(WHAT THIS TASK INVOLVES) Every record is to be duplicated exactly as it reads, without its images.

Items from a dataset
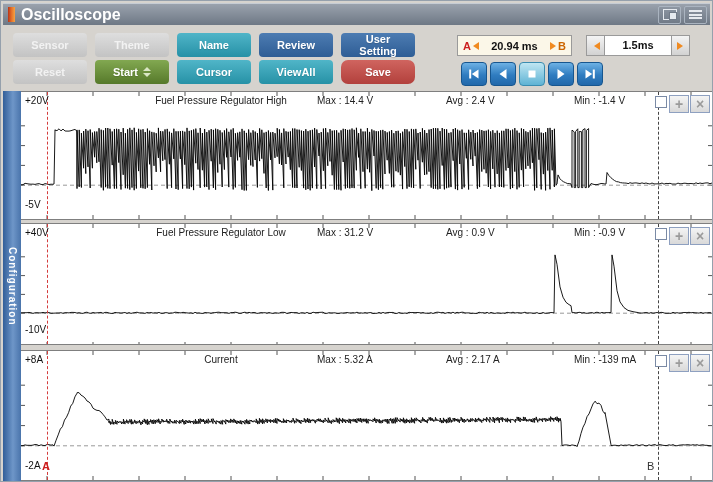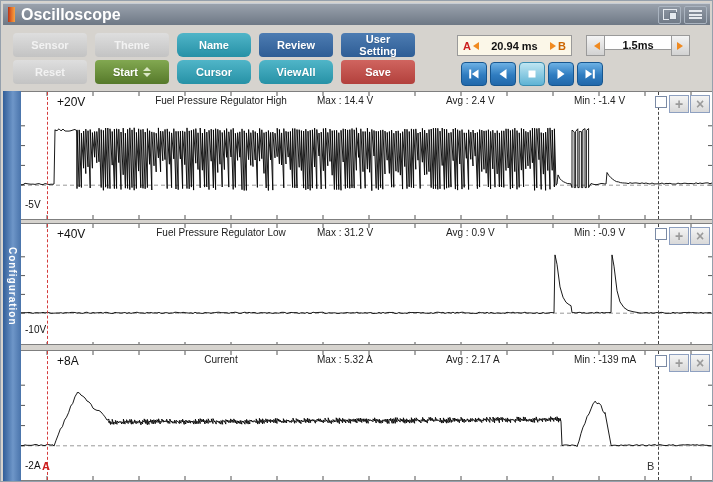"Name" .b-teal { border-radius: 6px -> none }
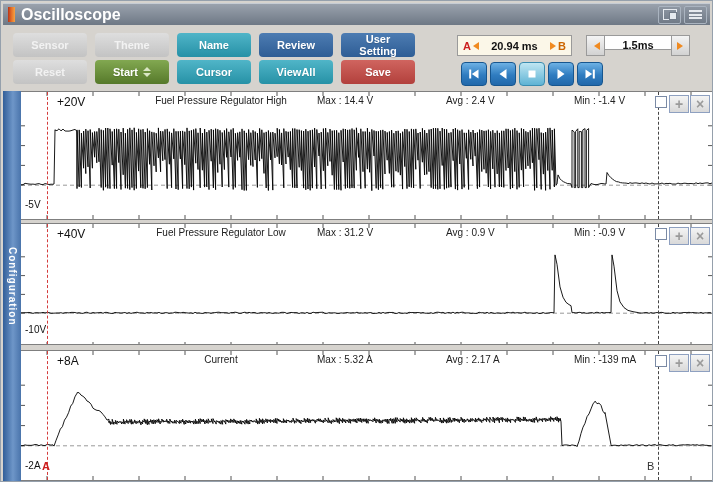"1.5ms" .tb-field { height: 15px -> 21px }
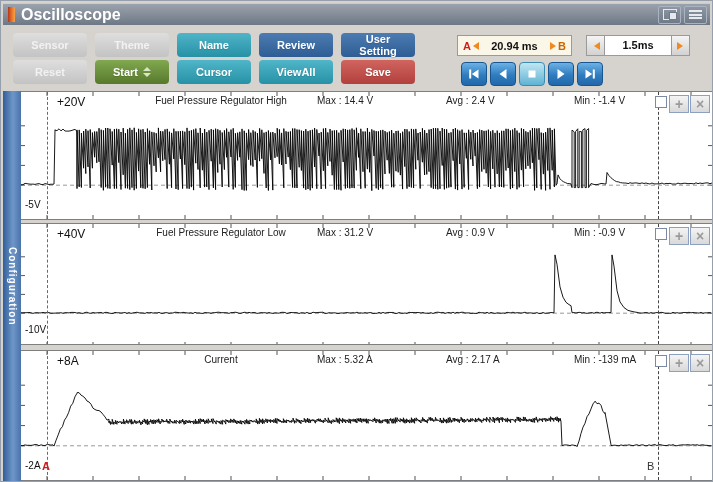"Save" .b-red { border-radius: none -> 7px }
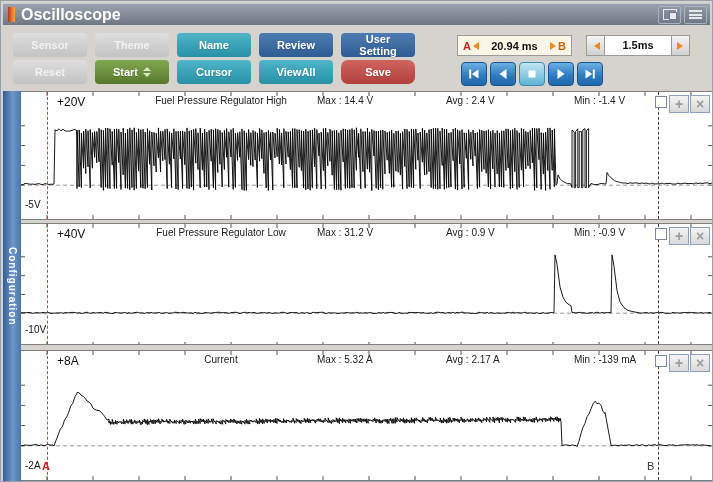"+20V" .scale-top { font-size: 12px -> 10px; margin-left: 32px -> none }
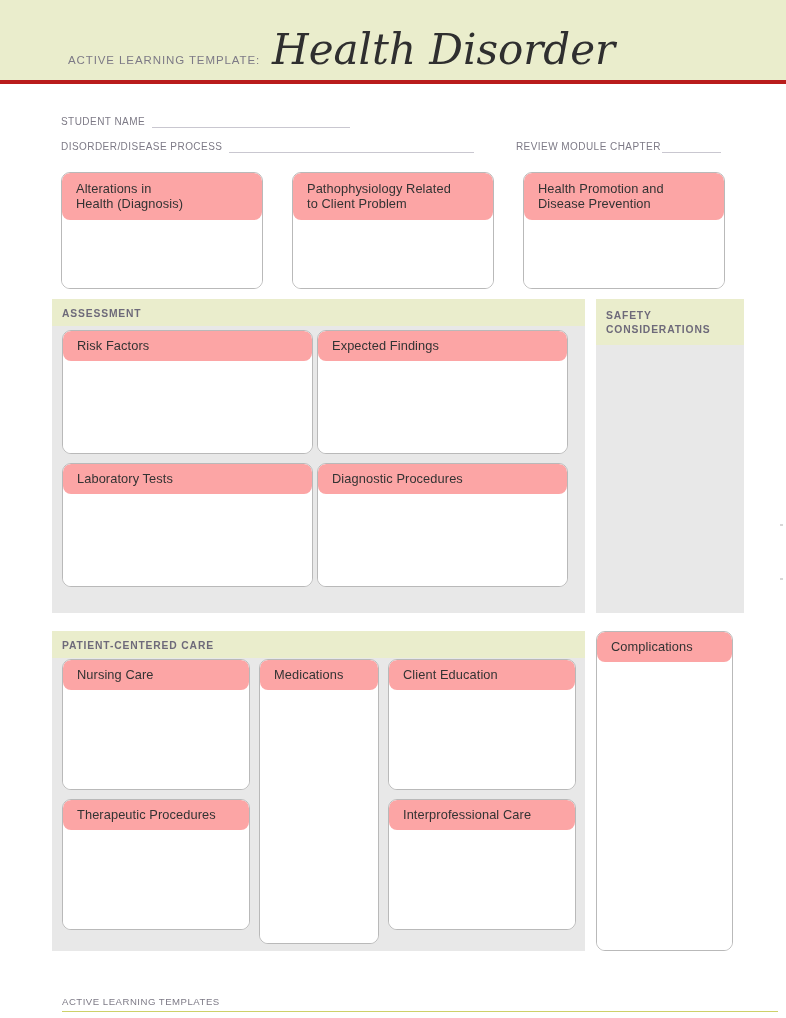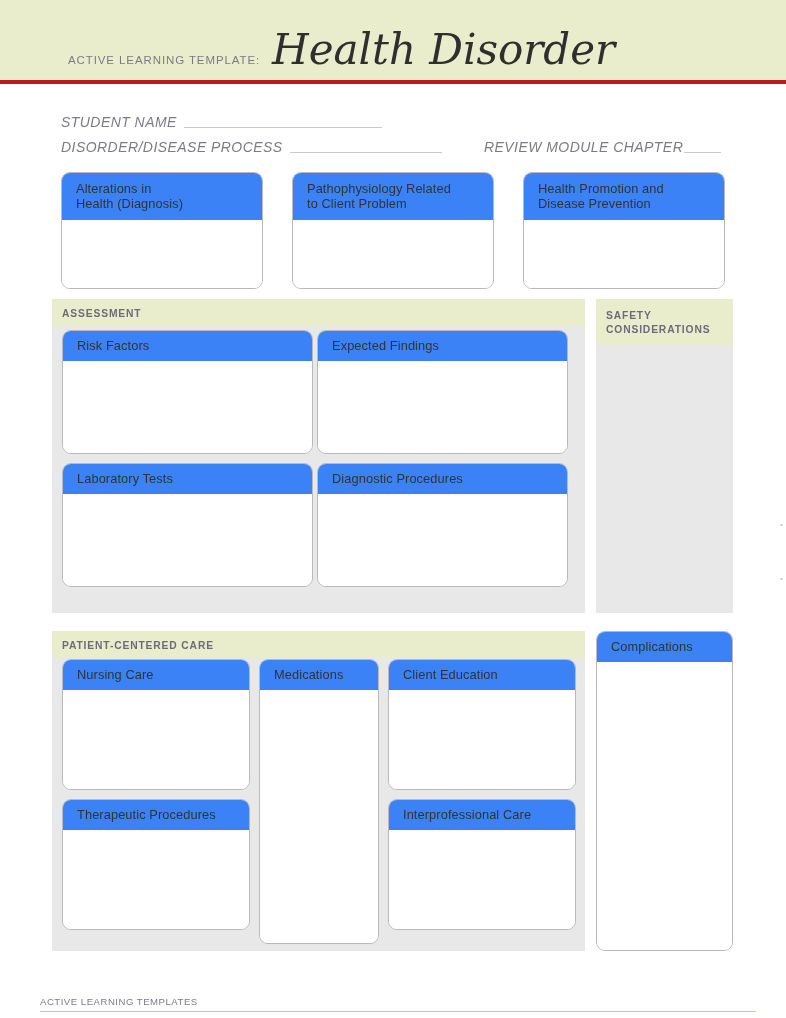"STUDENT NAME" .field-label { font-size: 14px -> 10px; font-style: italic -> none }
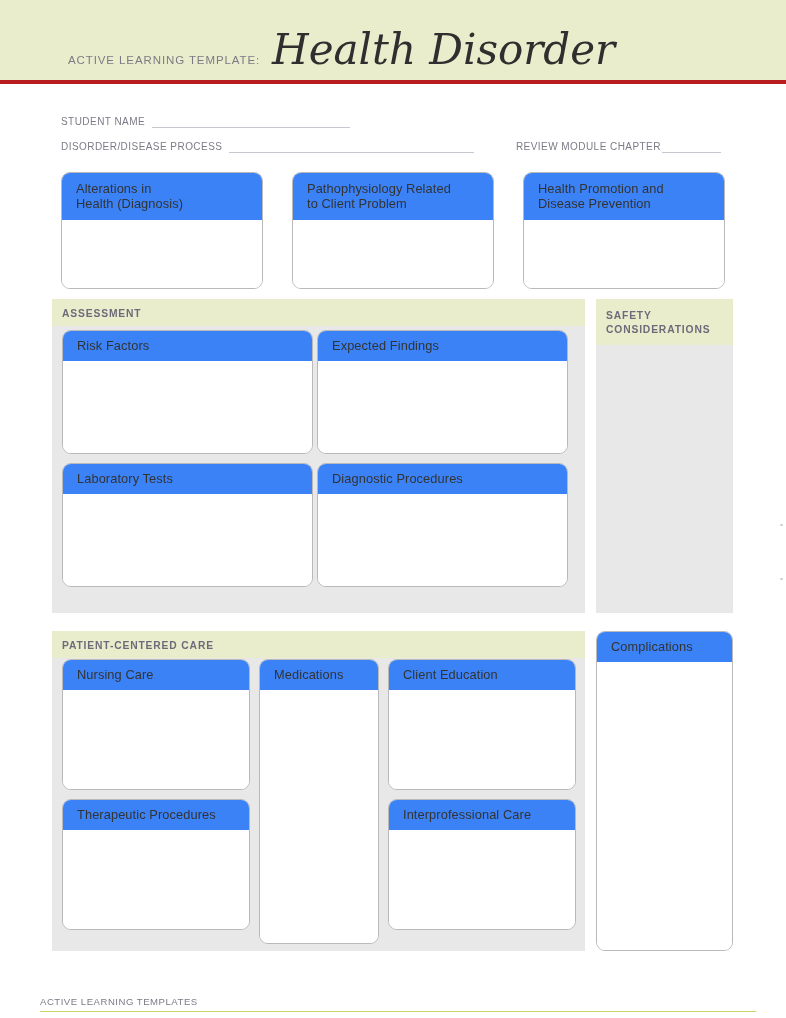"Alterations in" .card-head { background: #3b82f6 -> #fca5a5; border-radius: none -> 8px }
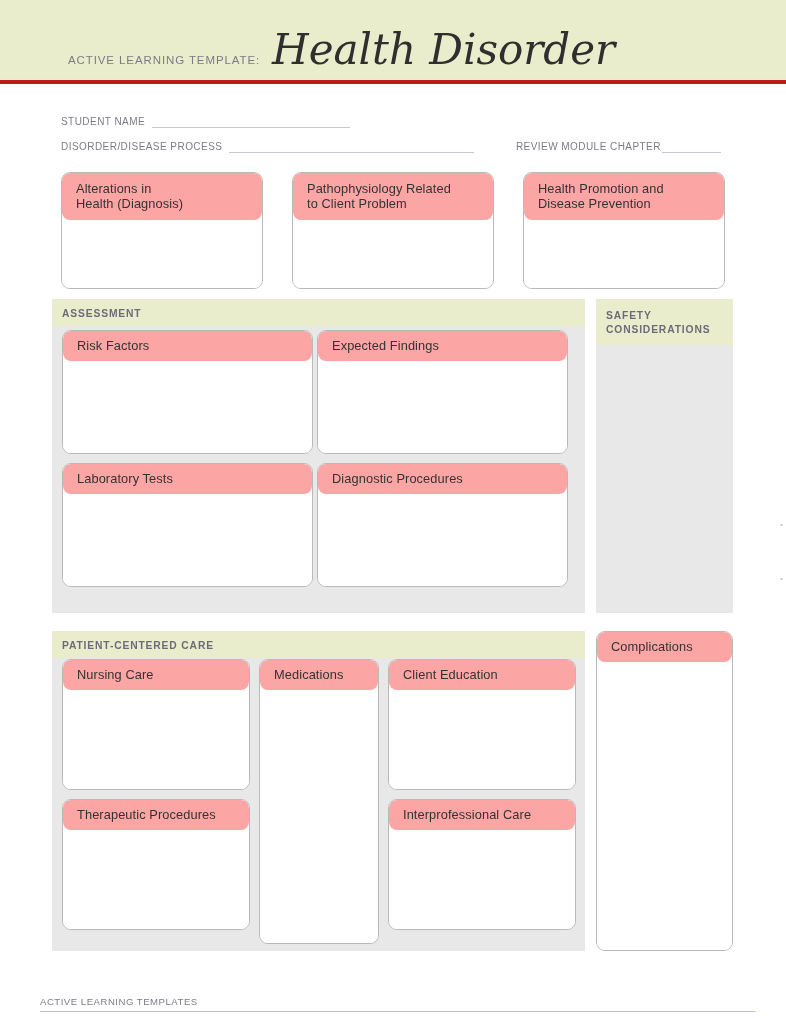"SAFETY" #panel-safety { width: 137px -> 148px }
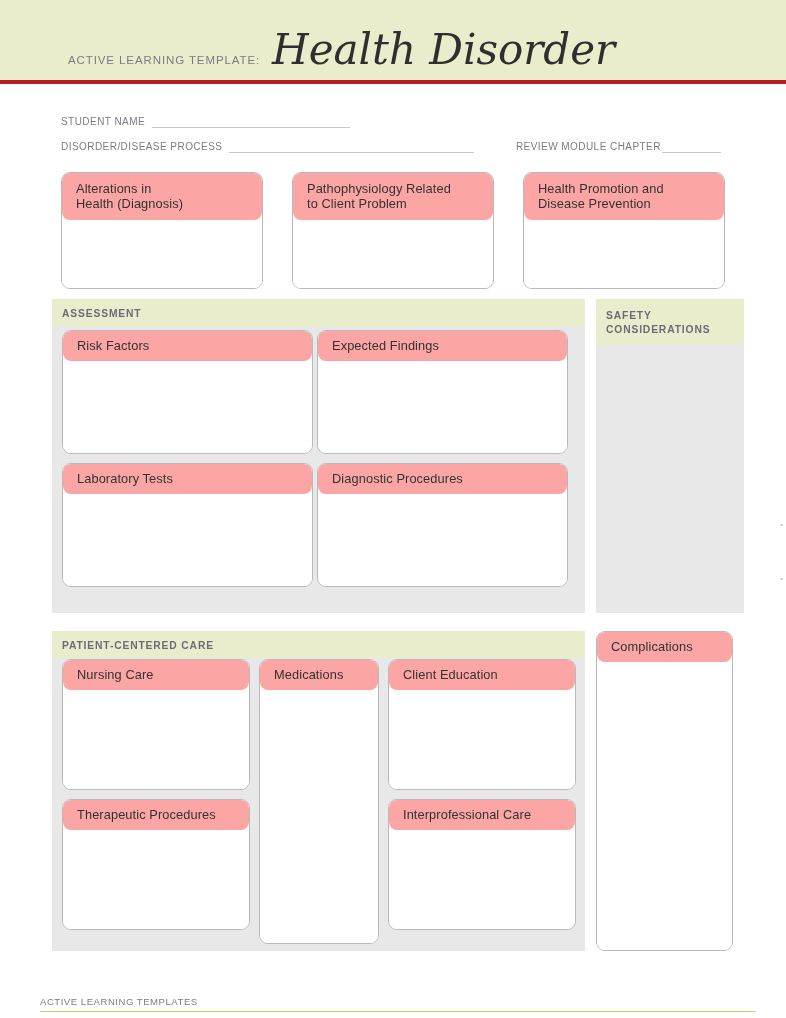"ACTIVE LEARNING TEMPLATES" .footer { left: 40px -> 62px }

(RESPONSE AREA)
"Name" .b-teal { border-radius: 6px -> none }
"1.5ms" .tb-field { height: 15px -> 21px }
"Save" .b-red { border-radius: none -> 7px }
"+20V" .scale-top { font-size: 12px -> 10px; margin-left: 32px -> none }
"STUDENT NAME" .field-label { font-size: 14px -> 10px; font-style: italic -> none }
"Alterations in" .card-head { background: #3b82f6 -> #fca5a5; border-radius: none -> 8px }
"SAFETY" #panel-safety { width: 137px -> 148px }
"ACTIVE LEARNING TEMPLATES" .footer { left: 40px -> 62px }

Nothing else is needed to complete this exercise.